A. It's only fair that once in a while you get external perspective. It's not good to keep looking inwards all the time. The external jury has an objective view and no axe to grind.

Q. Were you inspired by Lowe Lintas, which has been organising the True Show for many years now?

A. Not really. Our format is totally different and our reasons are different. Our judging process is different too.

While it's fabulous that they do that (True Show), and it's definitely applaud worthy, The Envies was something we intended to do anyway.

Q. What is more motivating - an internal award or third party recognition?

A. What would you call today's event? It's been judged by people from outside. It's been felicitated by the best in the industry and by Mr Bachchan no less. All the clients, the partners who helped them make it, are there. So honestly, I don't see anything that any other award show would offer them.

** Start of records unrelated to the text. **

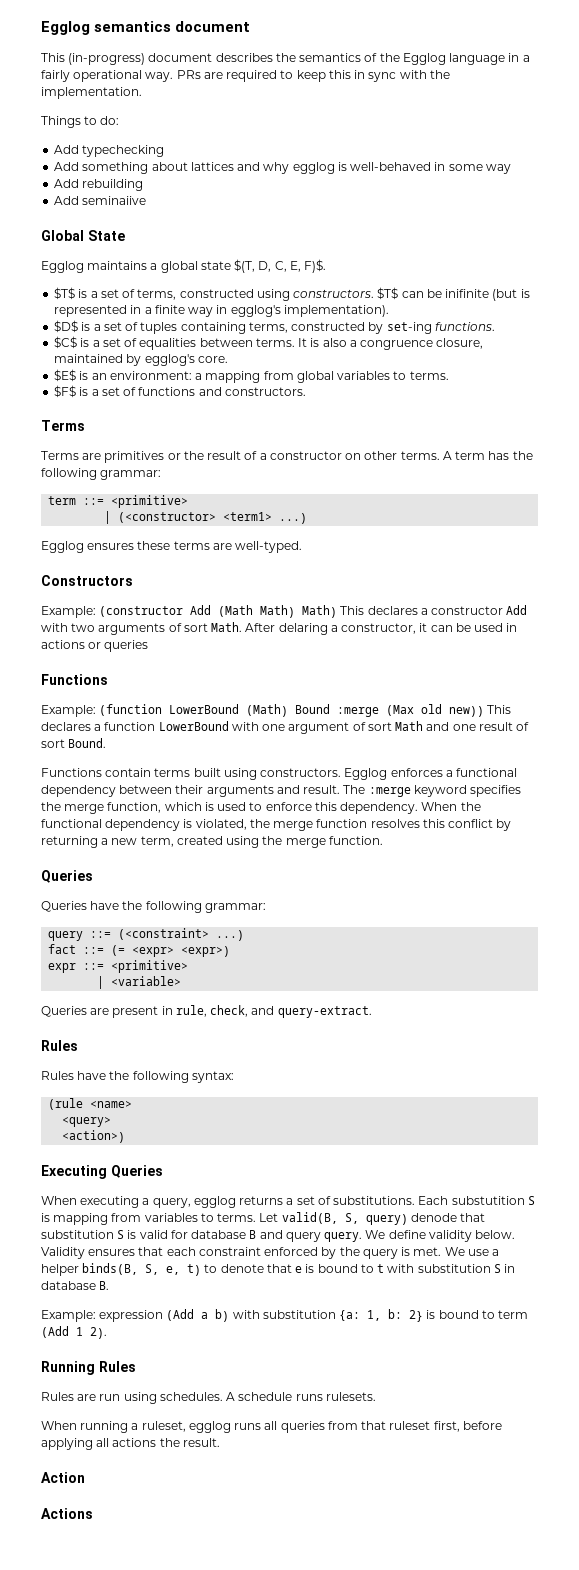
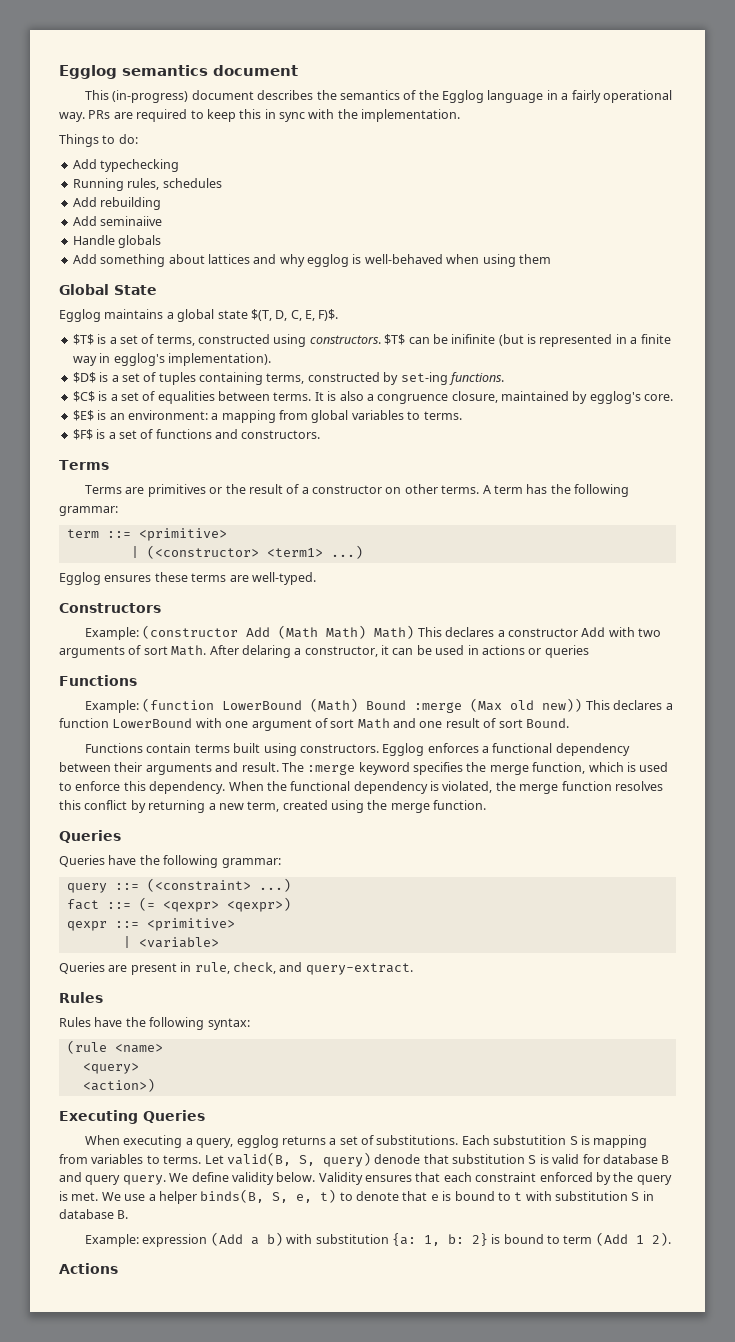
+ Running rules, schedules
+ Add rebuilding
+ Add seminaiive
+ Handle globals
- Add something about lattices and why egglog is well-behaved in some way
- Add rebuilding
- Add seminaiive
+ Add something about lattices and why egglog is well-behaved when using them
- fact ::= (= <expr> <expr>)
- expr ::= <primitive>
+ fact ::= (= <qexpr> <qexpr>)
+ qexpr ::= <primitive>
- Running Rules
- Rules are run using schedules. A schedule runs rulesets.
- When running a ruleset, egglog runs all queries from that ruleset first, before applying all actions the result.
- Action

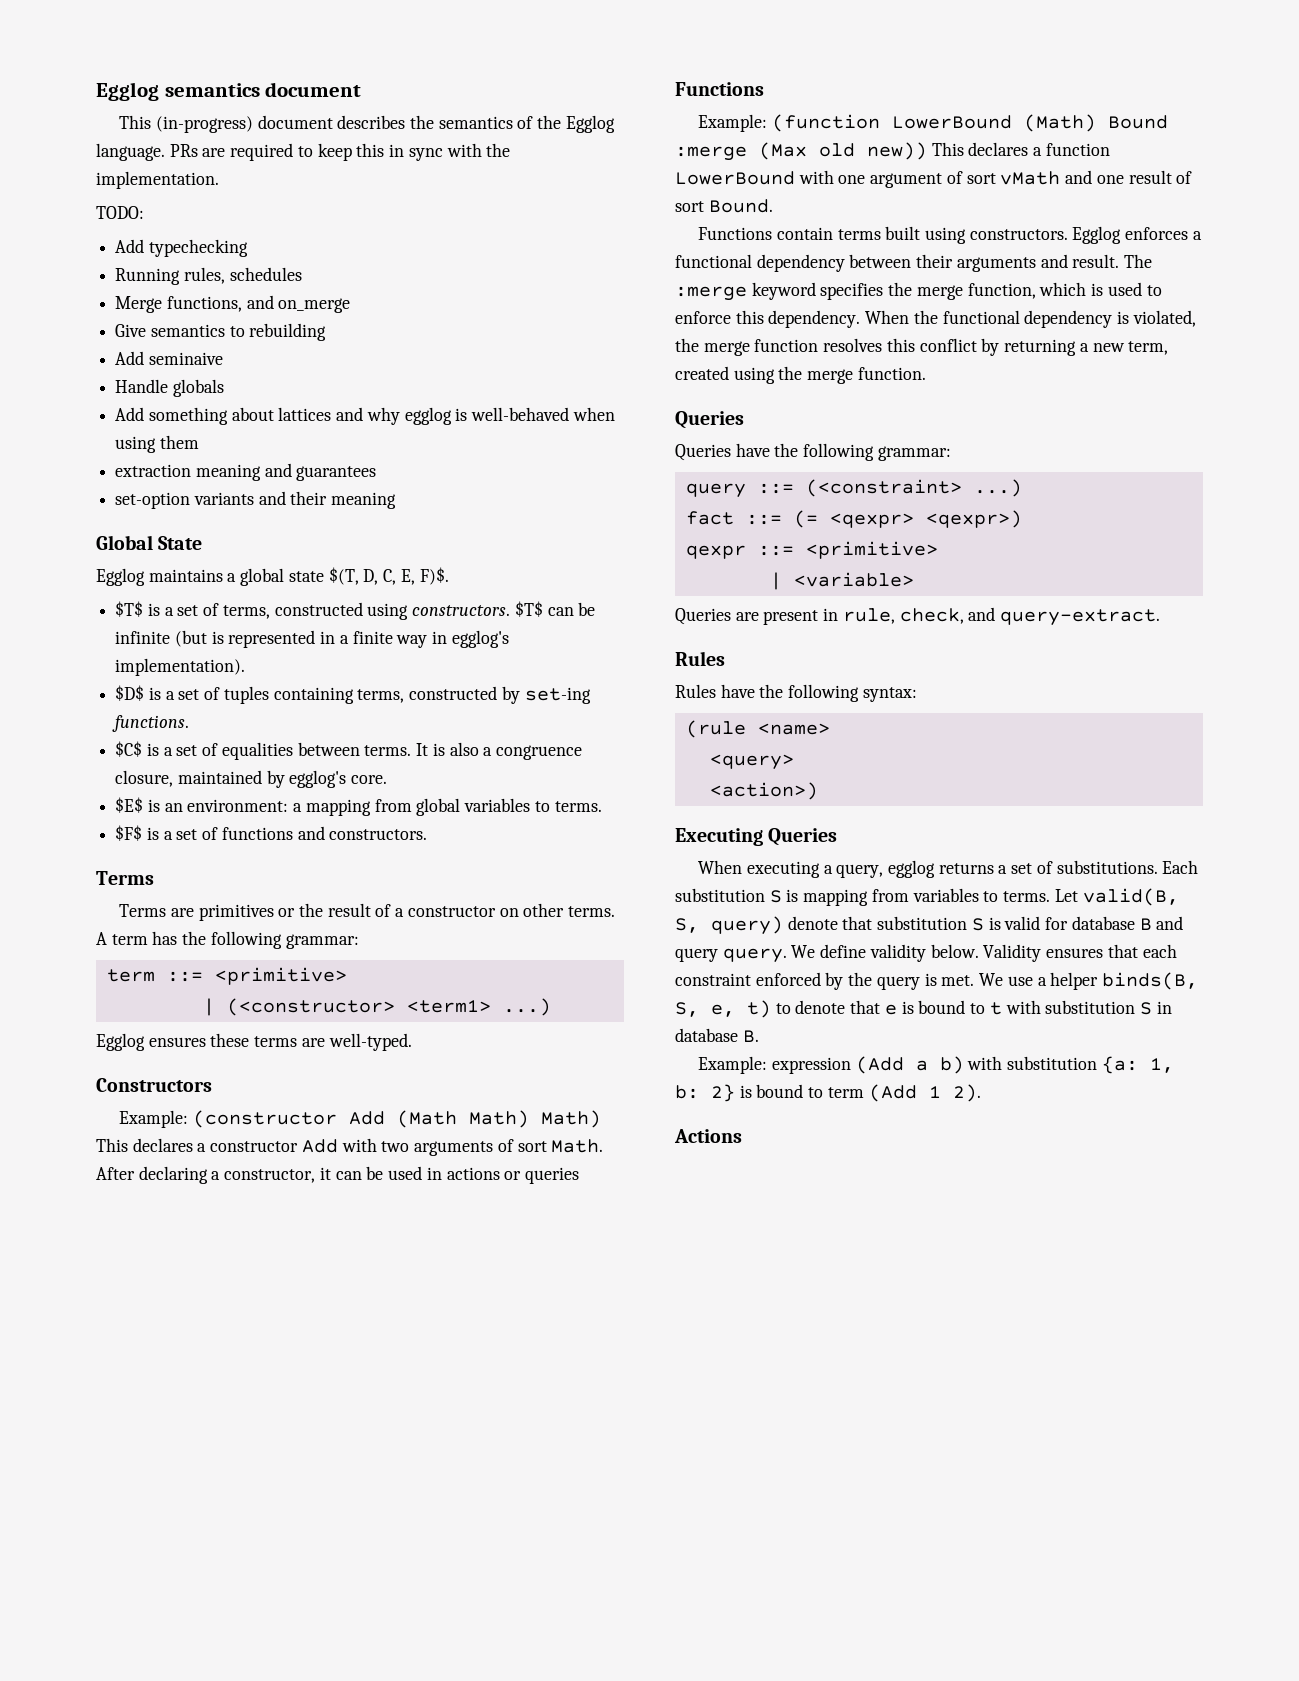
- This (in-progress) document describes the semantics of the Egglog language in a fairly operational way.
+ This (in-progress) document describes the semantics of the Egglog language.
- Things to do:
+ TODO:
- Add rebuilding
+ Merge functions, and on_merge
+ Give semantics to rebuilding
- Add seminaiive
+ Add seminaive
+ extraction meaning and guarantees
+ set-option variants and their meaning
- $T$ can be inifinite (but is represented in a finite way in egglog's implementation).
+ $T$ can be infinite (but is represented in a finite way in egglog's implementation).
- After delaring a constructor, it can be used in actions or queries
+ After declaring a constructor, it can be used in actions or queries
- Example: (function LowerBound (Math) Bound :merge (Max old new)) This declares a function LowerBound with one argument of sort Math and one result of sort Bound.
+ Example: (function LowerBound (Math) Bound :merge (Max old new)) This declares a function LowerBound with one argument of sort vMath and one result of sort Bound.
- Each substutition S is mapping from variables to terms.
+ Each substitution S is mapping from variables to terms.
- Let valid(B, S, query) denode that substitution S is valid for database B and query query.
+ Let valid(B, S, query) denote that substitution S is valid for database B and query query.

Q. Why are there no categories?

A. The way we look at it, ideas are of paramount importance today. This is why there were no categories, no sub categories and so on. We chose 35 of the most powerful ideas that, in a way, are worthy of sitting in the Ogilvy India showcase.

Q. Did the clients have any say in the creative works that were chosen? Was there any pressure?

A. None at all. What's in it for them? They just want good work.

Q. Why have awards at all? Is trophy the only language or recognition a young creative director understands for a job well done?

A. Not really. It's one of the things. Awards serve different purposes. Recognition for the years gone, that's one bit. To open your minds to what else is possible and it's always good to be appraised against what your peers are doing. That's another bit. You get to learn from the tricks the others are using. So, award shows serve many purposes in honing our craft as advertising practitioners.

Q. Lastly, which was your personal favourite amongst the 35 campaigns selected for The Envies?

A. (Laughs) Sabhi mere bachche hai ('They are all are my children'). They are all fantastic but the three that stood out were the three in contention (for The Most Envied) - Google 'Reunion', Lifebouy Roti activation and Cadbury 5 Star digital films.